Work instructions
Pick every line from the data below that contains the string "make" and copy it.
···
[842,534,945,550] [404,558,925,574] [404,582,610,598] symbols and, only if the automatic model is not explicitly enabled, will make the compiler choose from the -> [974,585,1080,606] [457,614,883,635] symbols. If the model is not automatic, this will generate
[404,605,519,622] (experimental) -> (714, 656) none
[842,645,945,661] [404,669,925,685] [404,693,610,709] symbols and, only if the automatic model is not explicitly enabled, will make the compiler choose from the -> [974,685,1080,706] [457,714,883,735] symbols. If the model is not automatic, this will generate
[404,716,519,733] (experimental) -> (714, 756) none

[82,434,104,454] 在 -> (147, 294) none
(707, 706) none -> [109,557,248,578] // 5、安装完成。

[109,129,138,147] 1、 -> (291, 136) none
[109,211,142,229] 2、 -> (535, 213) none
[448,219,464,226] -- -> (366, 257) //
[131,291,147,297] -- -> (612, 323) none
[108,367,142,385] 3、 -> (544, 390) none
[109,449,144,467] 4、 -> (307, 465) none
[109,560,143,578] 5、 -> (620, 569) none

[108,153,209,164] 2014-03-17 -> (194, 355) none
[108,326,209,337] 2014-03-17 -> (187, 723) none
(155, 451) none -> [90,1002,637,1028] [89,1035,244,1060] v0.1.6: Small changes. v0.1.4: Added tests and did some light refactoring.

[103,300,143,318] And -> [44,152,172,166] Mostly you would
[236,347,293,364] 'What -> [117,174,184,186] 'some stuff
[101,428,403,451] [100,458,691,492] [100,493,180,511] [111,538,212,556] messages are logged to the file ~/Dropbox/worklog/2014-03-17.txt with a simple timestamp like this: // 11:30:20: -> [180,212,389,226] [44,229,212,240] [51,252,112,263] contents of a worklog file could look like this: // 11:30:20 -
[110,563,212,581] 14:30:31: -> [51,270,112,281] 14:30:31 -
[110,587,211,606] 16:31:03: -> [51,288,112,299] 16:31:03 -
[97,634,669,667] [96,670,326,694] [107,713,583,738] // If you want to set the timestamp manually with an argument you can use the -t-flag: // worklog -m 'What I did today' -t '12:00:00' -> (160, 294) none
···
Response
[842,534,945,550] [404,558,925,574] [404,582,610,598] symbols and, only if the automatic model is not explicitly enabled, will make the compiler choose from the -> [974,585,1080,606] [457,614,883,635] symbols. If the model is not automatic, this will generate
[842,645,945,661] [404,669,925,685] [404,693,610,709] symbols and, only if the automatic model is not explicitly enabled, will make the compiler choose from the -> [974,685,1080,706] [457,714,883,735] symbols. If the model is not automatic, this will generate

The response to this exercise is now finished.